(LISTED RECORDS begins)

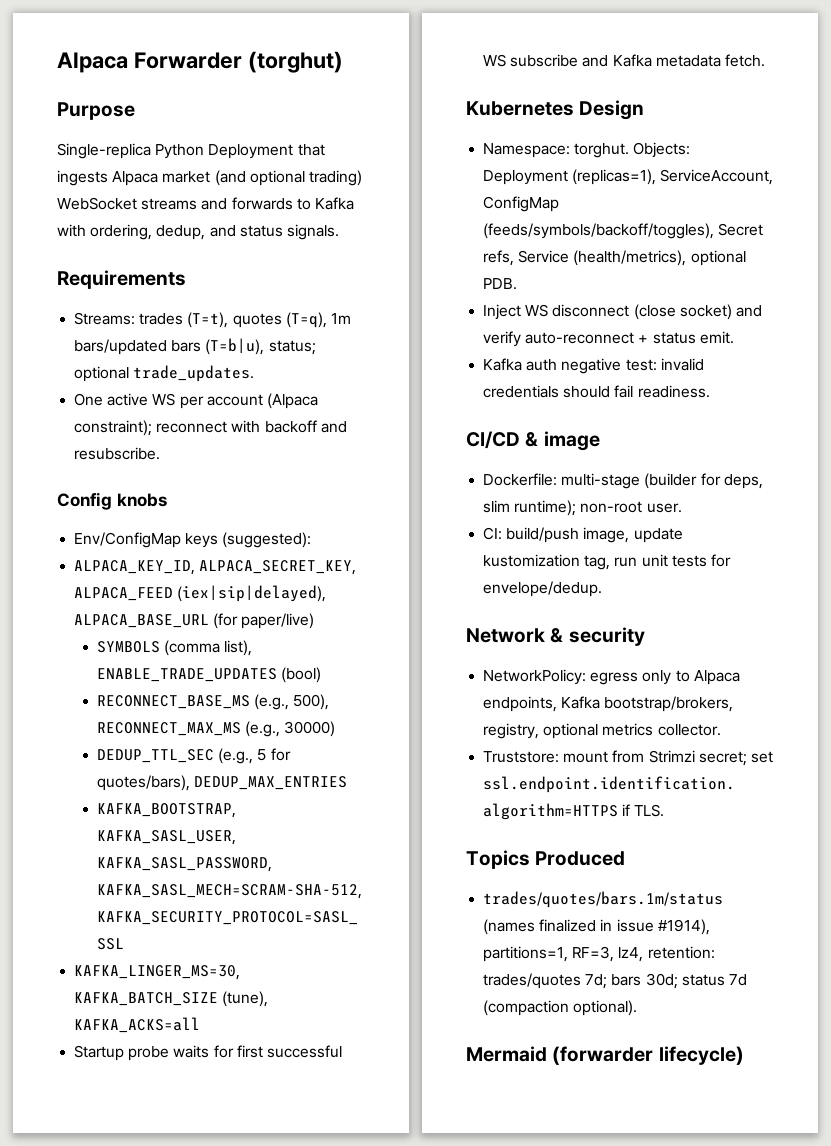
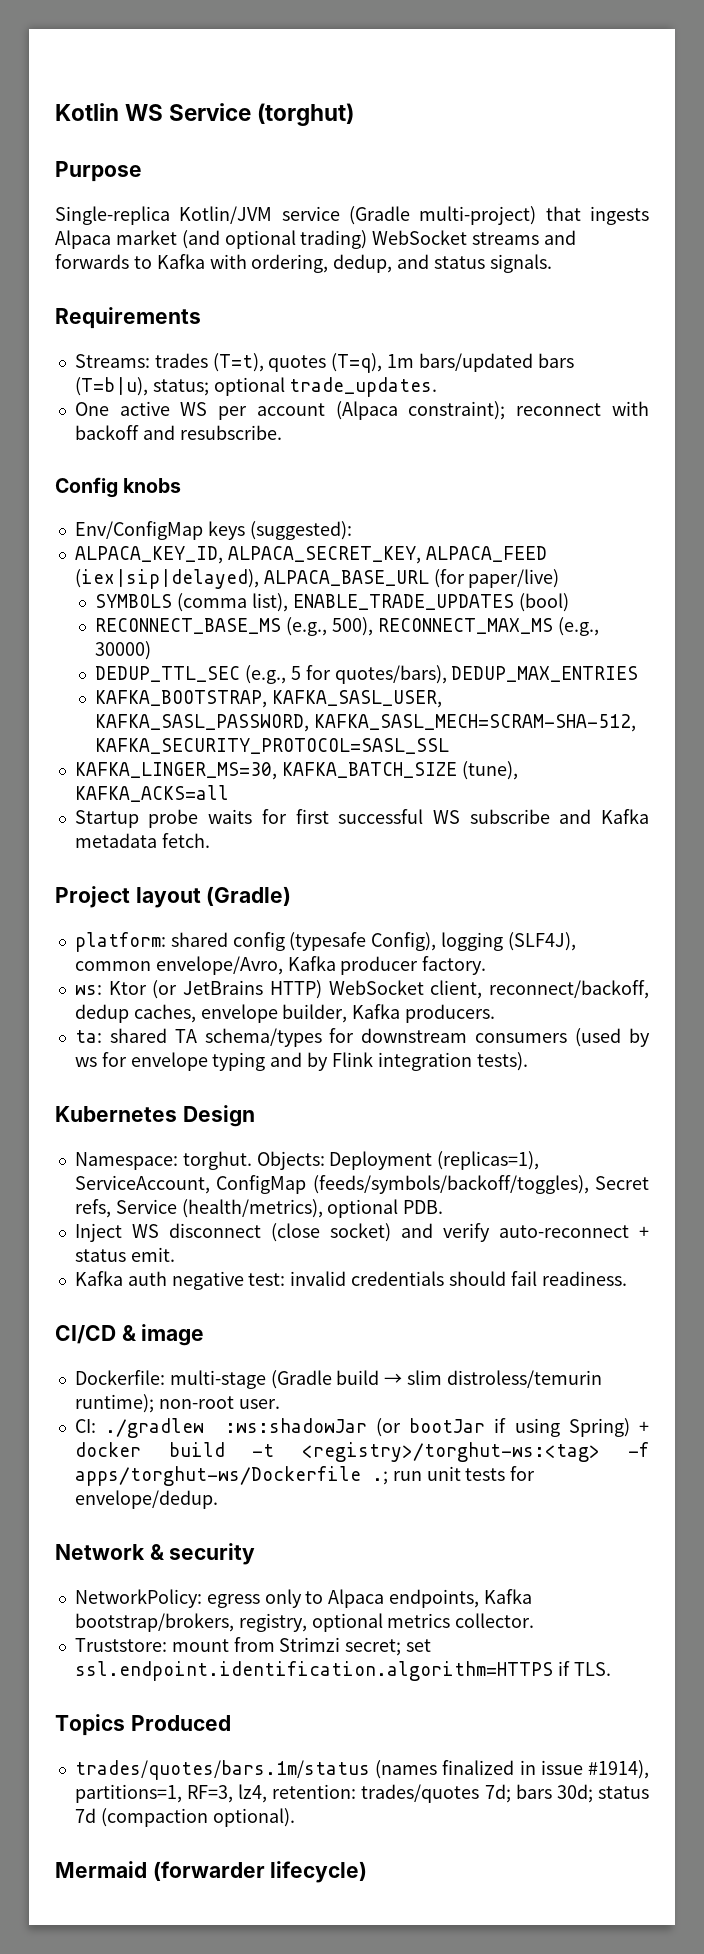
- Alpaca Forwarder (torghut)
+ Kotlin WS Service (torghut)
- Single-replica Python Deployment that ingests Alpaca market (and optional trading) WebSocket streams and forwards to Kafka with ordering, dedup, and status signals.
+ Single-replica Kotlin/JVM service (Gradle multi-project) that ingests Alpaca market (and optional trading) WebSocket streams and forwards to Kafka with ordering, dedup, and status signals.
+ Project layout (Gradle)
+ platform: shared config (typesafe Config), logging (SLF4J), common envelope/Avro, Kafka producer factory.
+ ws: Ktor (or JetBrains HTTP) WebSocket client, reconnect/backoff, dedup caches, envelope builder, Kafka producers.
+ ta: shared TA schema/types for downstream consumers (used by ws for envelope typing and by Flink integration tests).
- Dockerfile: multi-stage (builder for deps, slim runtime); non-root user.
+ Dockerfile: multi-stage (Gradle build → slim distroless/temurin runtime); non-root user.
- CI: build/push image, update kustomization tag, run unit tests for envelope/dedup.
+ CI: ./gradlew :ws:shadowJar (or bootJar if using Spring) + docker build -t <registry>/torghut-ws:<tag> -f apps/torghut-ws/Dockerfile .; run unit tests for envelope/dedup.

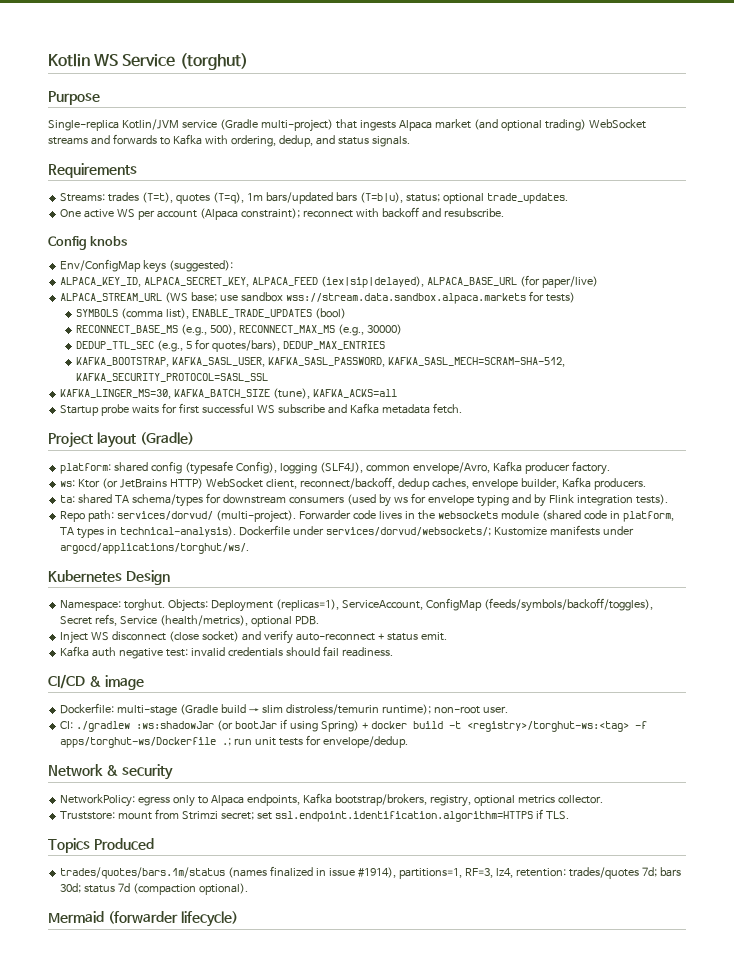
+ ALPACA_STREAM_URL (WS base; use sandbox wss://stream.data.sandbox.alpaca.markets for tests)
+ Repo path: services/dorvud/ (multi-project). Forwarder code lives in the websockets module (shared code in platform, TA types in technical-analysis). Dockerfile under services/dorvud/websockets/; Kustomize manifests under argocd/applications/torghut/ws/.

(LISTED RECORDS ends)

--- EXERCISE DIRECTIONS ---
Set aside the pictures. Then return every line of the material above verbatim.

--- TASK RESPONSE ---
- Alpaca Forwarder (torghut)
+ Kotlin WS Service (torghut)
- Single-replica Python Deployment that ingests Alpaca market (and optional trading) WebSocket streams and forwards to Kafka with ordering, dedup, and status signals.
+ Single-replica Kotlin/JVM service (Gradle multi-project) that ingests Alpaca market (and optional trading) WebSocket streams and forwards to Kafka with ordering, dedup, and status signals.
+ Project layout (Gradle)
+ platform: shared config (typesafe Config), logging (SLF4J), common envelope/Avro, Kafka producer factory.
+ ws: Ktor (or JetBrains HTTP) WebSocket client, reconnect/backoff, dedup caches, envelope builder, Kafka producers.
+ ta: shared TA schema/types for downstream consumers (used by ws for envelope typing and by Flink integration tests).
- Dockerfile: multi-stage (builder for deps, slim runtime); non-root user.
+ Dockerfile: multi-stage (Gradle build → slim distroless/temurin runtime); non-root user.
- CI: build/push image, update kustomization tag, run unit tests for envelope/dedup.
+ CI: ./gradlew :ws:shadowJar (or bootJar if using Spring) + docker build -t <registry>/torghut-ws:<tag> -f apps/torghut-ws/Dockerfile .; run unit tests for envelope/dedup.

+ ALPACA_STREAM_URL (WS base; use sandbox wss://stream.data.sandbox.alpaca.markets for tests)
+ Repo path: services/dorvud/ (multi-project). Forwarder code lives in the websockets module (shared code in platform, TA types in technical-analysis). Dockerfile under services/dorvud/websockets/; Kustomize manifests under argocd/applications/torghut/ws/.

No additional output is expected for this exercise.